Exercise objective:
Look through the entries that follow and return each line that has the string "Ethanol".

Data for analysis:
_ _ _ _ _
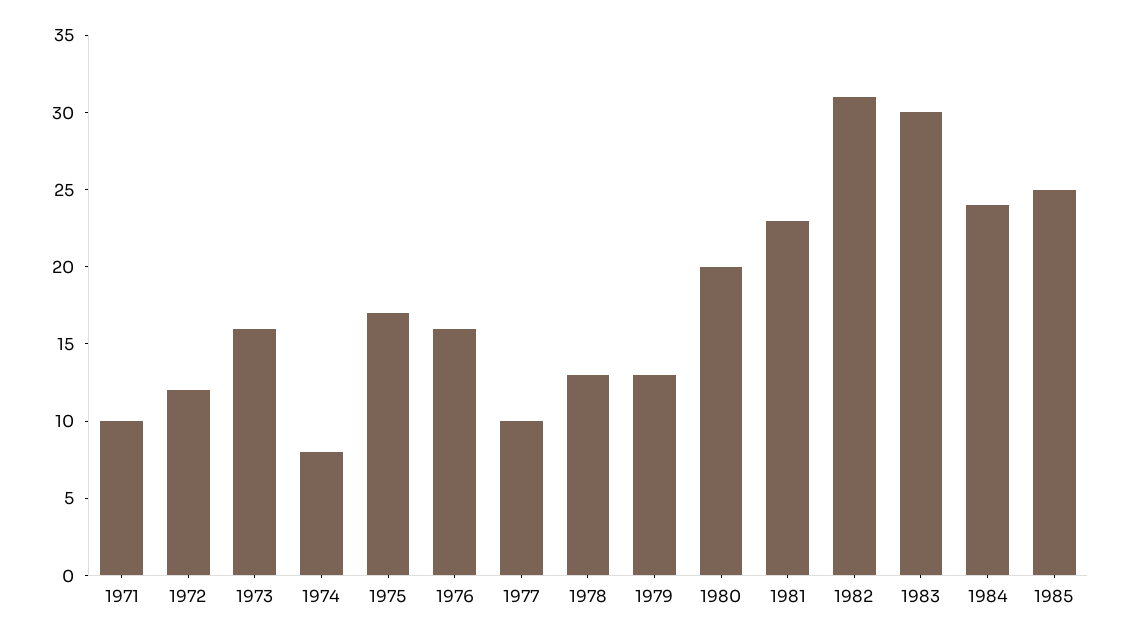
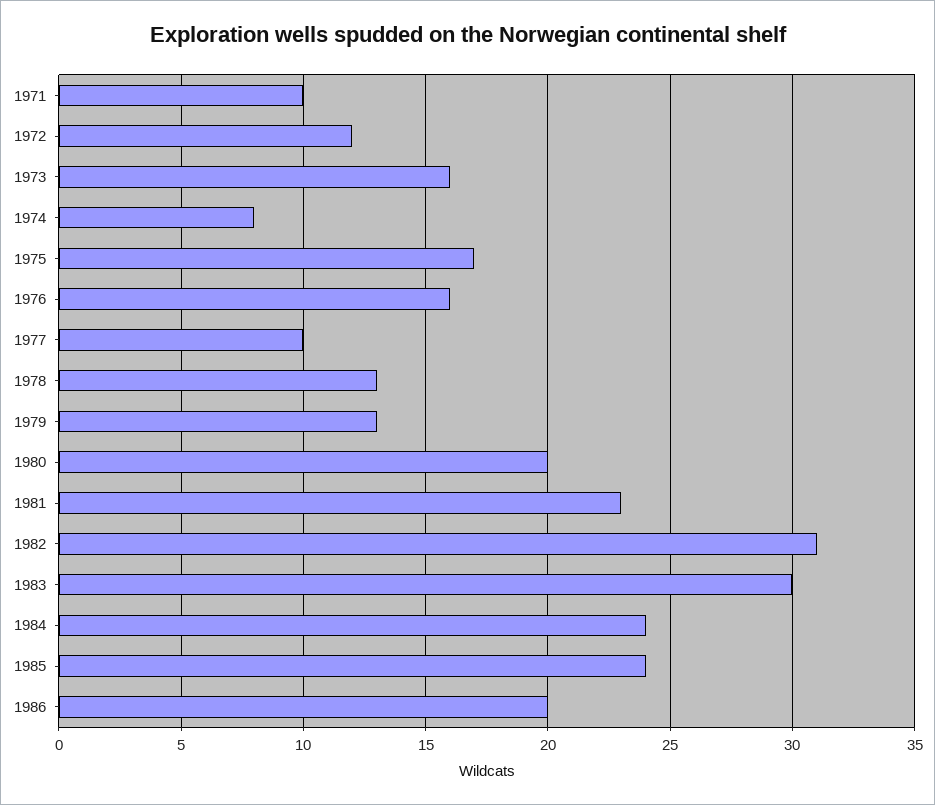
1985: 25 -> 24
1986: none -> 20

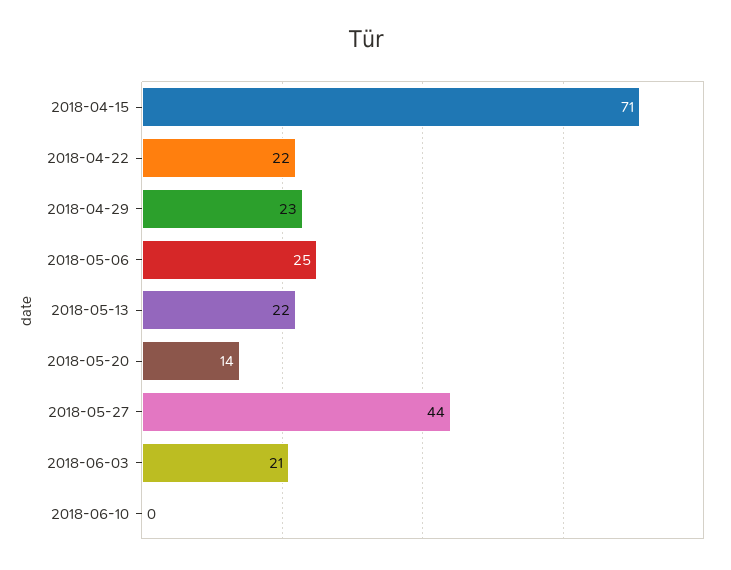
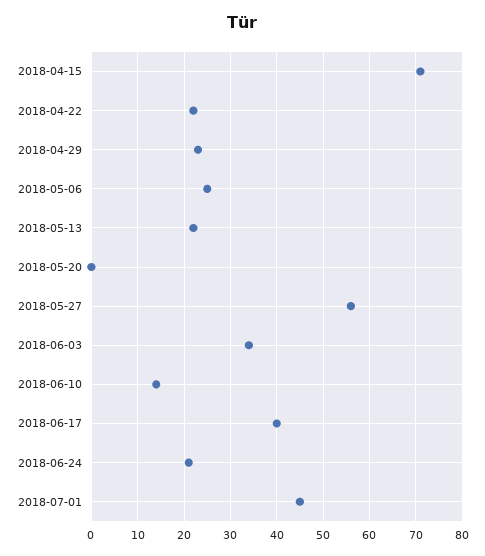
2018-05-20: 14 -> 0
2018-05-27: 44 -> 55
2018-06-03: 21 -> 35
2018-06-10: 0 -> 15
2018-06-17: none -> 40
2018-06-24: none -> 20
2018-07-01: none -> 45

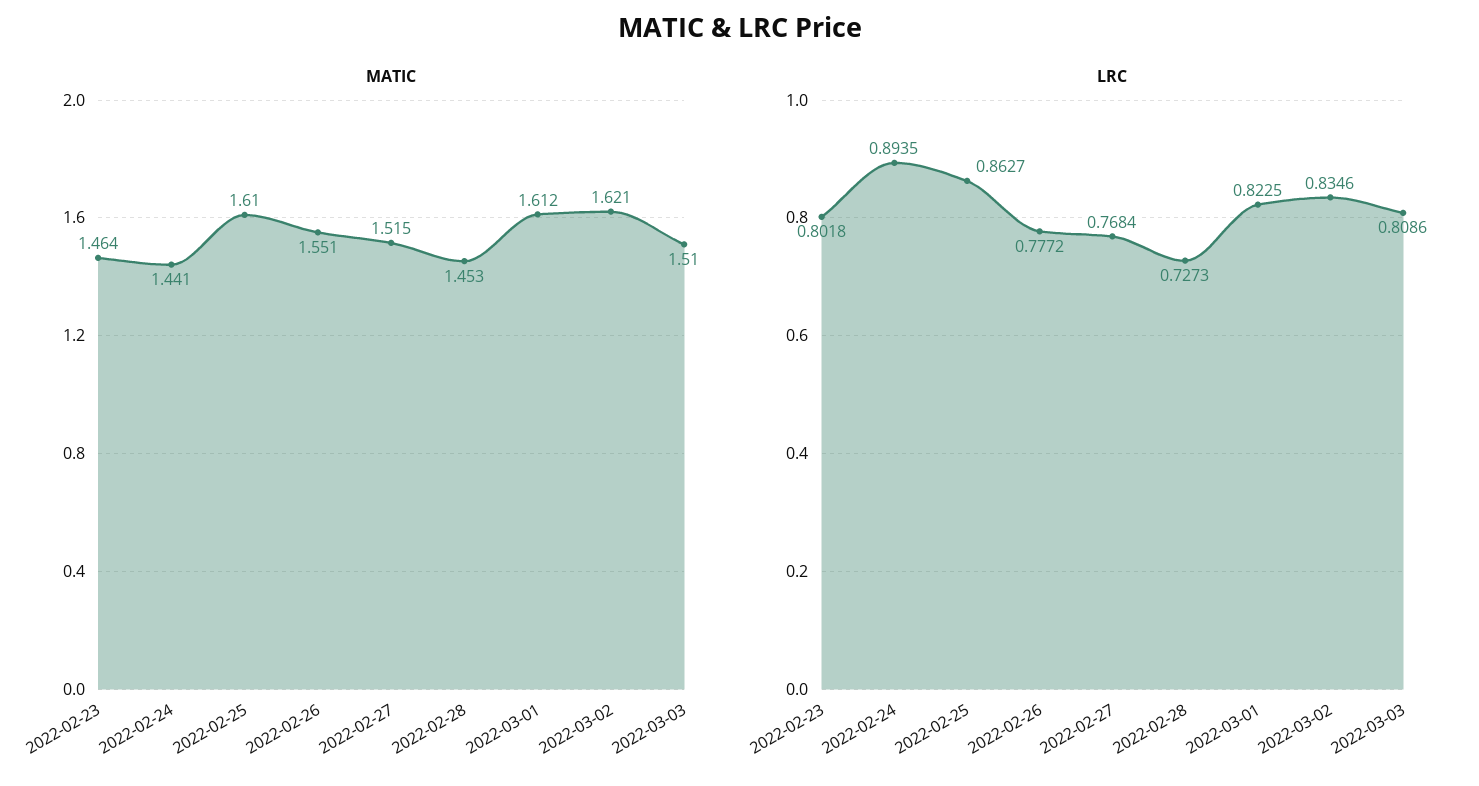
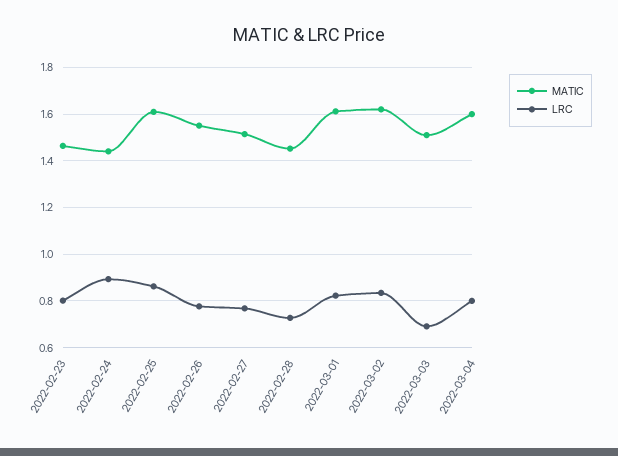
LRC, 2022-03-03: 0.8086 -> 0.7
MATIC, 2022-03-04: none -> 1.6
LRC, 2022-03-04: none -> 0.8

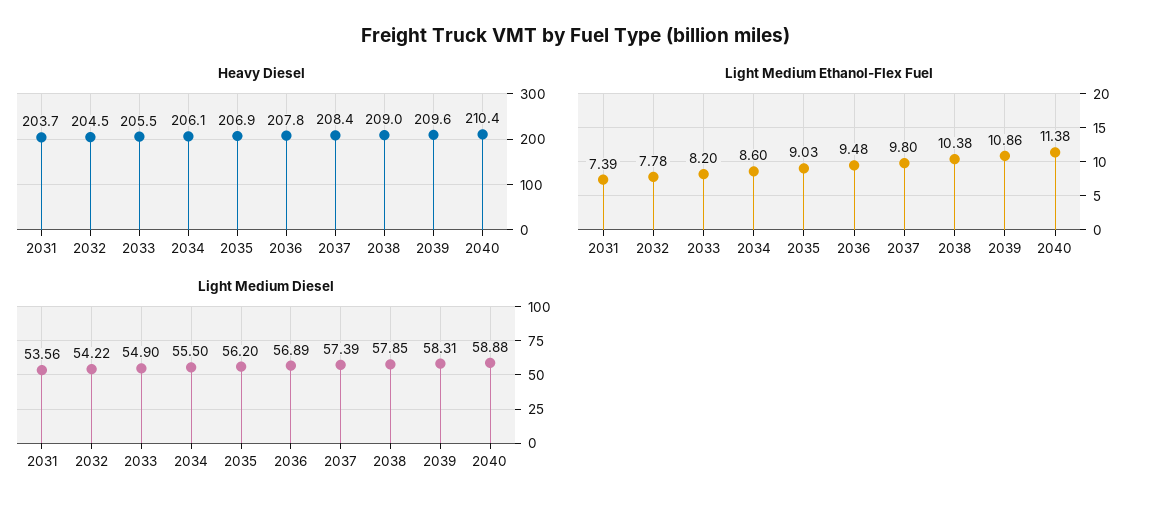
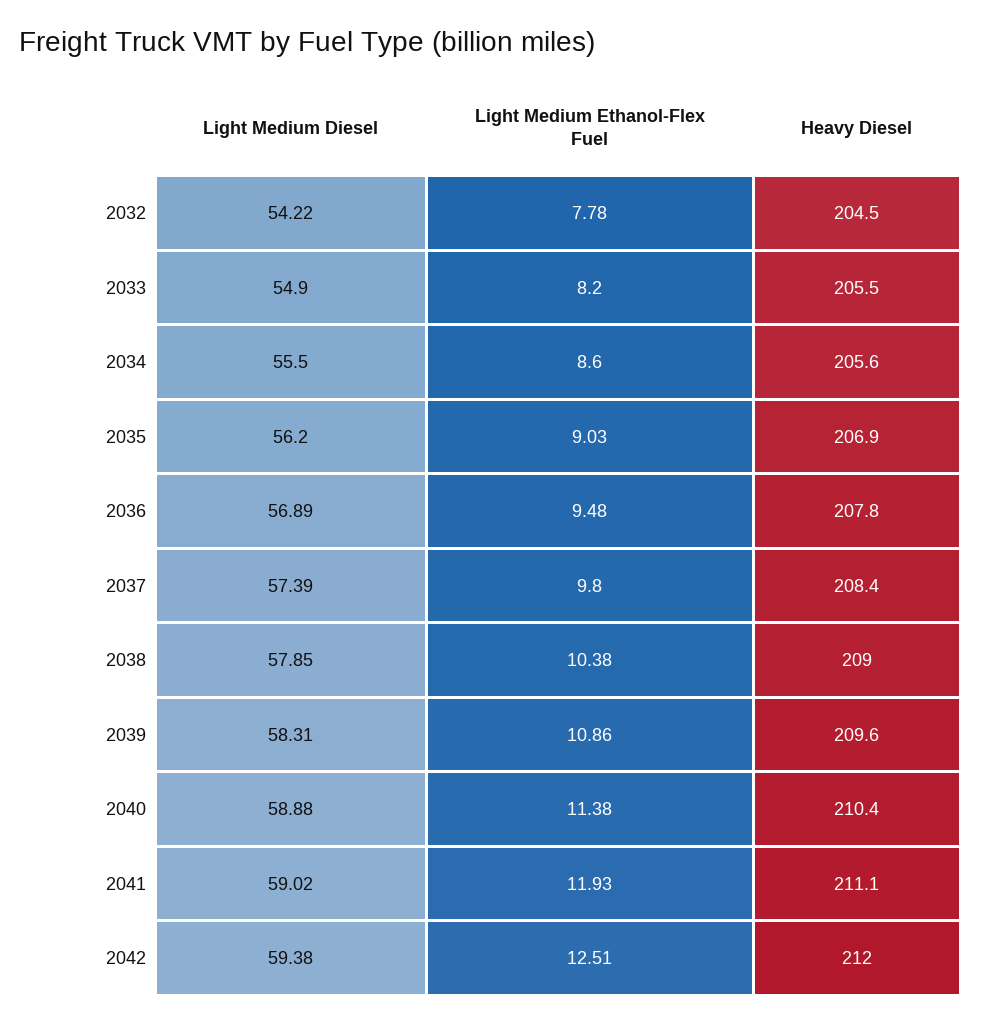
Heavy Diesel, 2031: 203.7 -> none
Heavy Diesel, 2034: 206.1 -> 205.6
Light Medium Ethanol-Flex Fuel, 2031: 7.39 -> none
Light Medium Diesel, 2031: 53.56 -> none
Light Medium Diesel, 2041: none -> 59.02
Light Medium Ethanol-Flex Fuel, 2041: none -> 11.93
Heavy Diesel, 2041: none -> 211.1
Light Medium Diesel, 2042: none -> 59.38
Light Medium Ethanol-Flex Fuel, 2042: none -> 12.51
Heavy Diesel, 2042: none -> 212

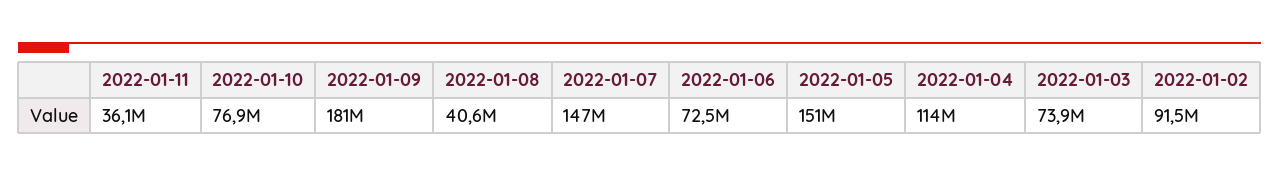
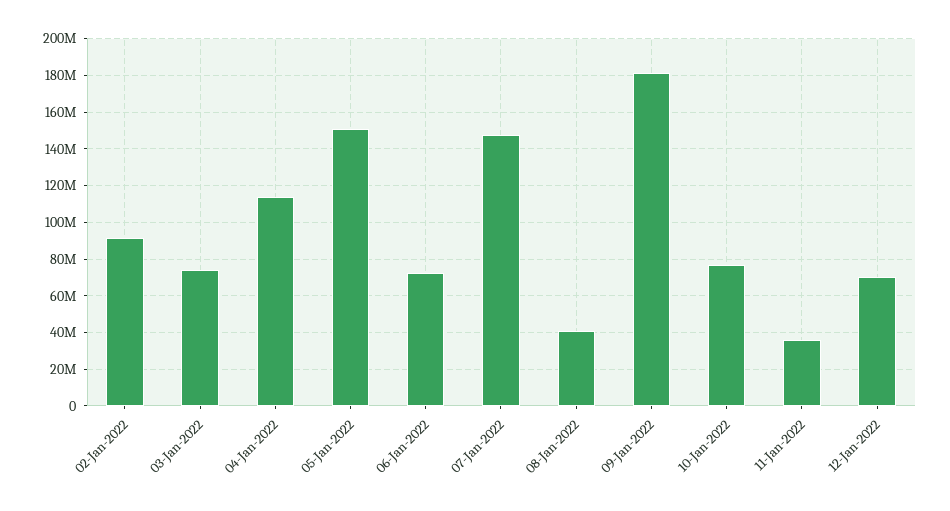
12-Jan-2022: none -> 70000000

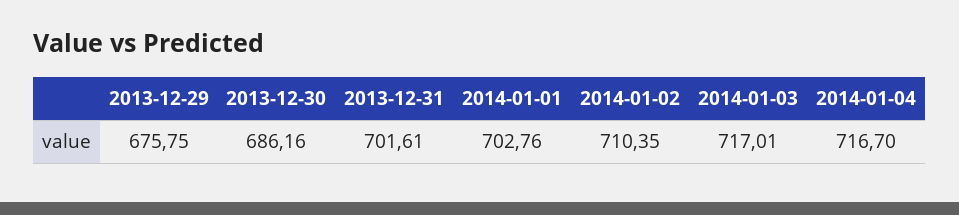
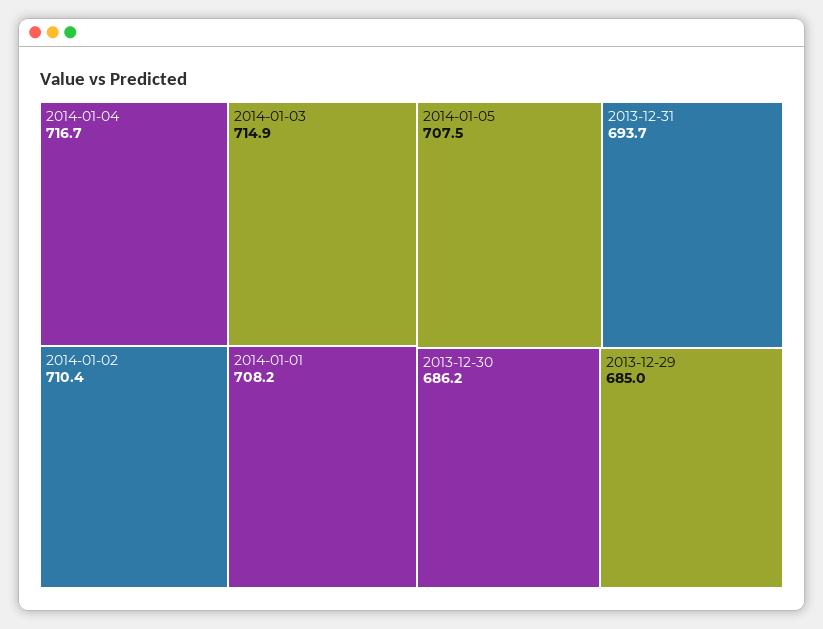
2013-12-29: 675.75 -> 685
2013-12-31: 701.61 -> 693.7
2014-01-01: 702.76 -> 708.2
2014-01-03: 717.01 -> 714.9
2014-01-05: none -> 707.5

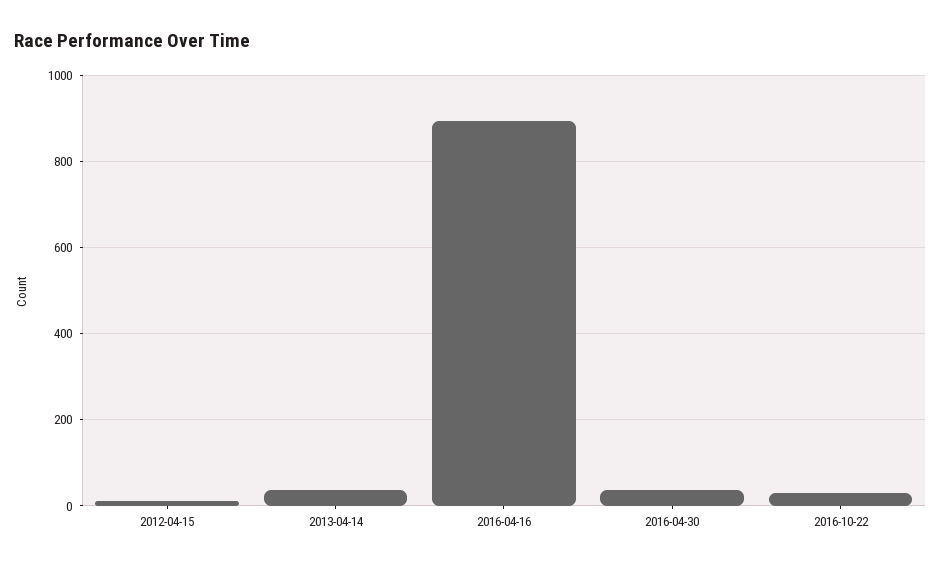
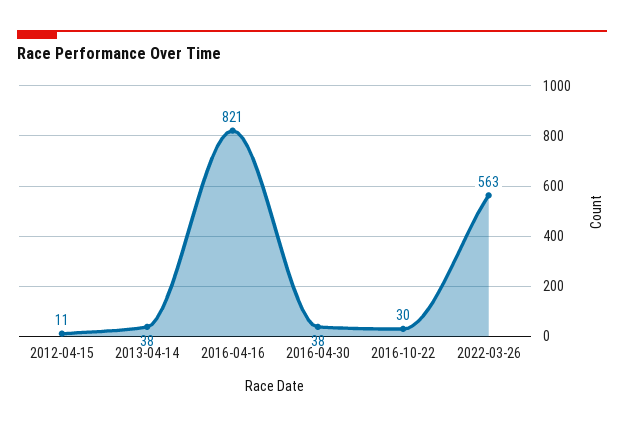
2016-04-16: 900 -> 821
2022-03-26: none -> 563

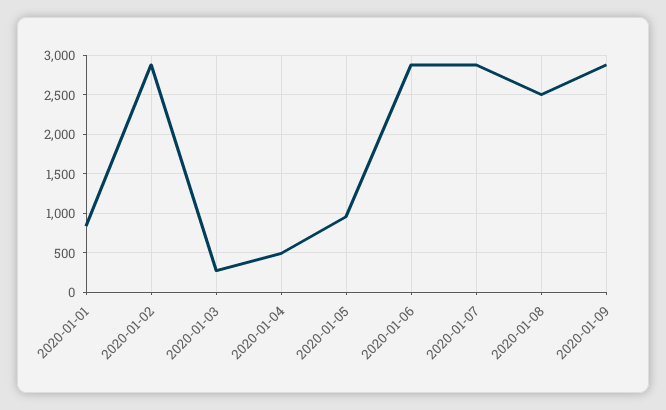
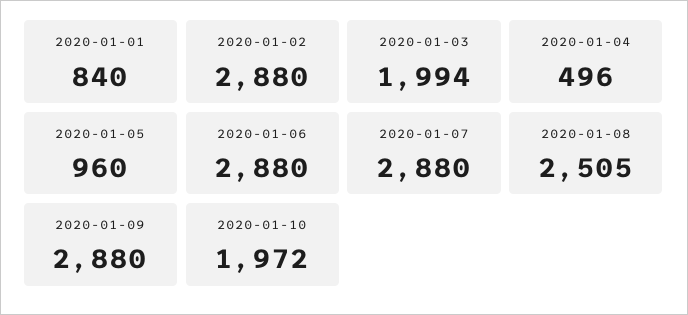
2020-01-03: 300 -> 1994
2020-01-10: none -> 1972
_ _ _ _ _
Worked solution:
Light Medium Ethanol-Flex Fuel, 2031: 7.39 -> none
Light Medium Ethanol-Flex Fuel, 2041: none -> 11.93
Light Medium Ethanol-Flex Fuel, 2042: none -> 12.51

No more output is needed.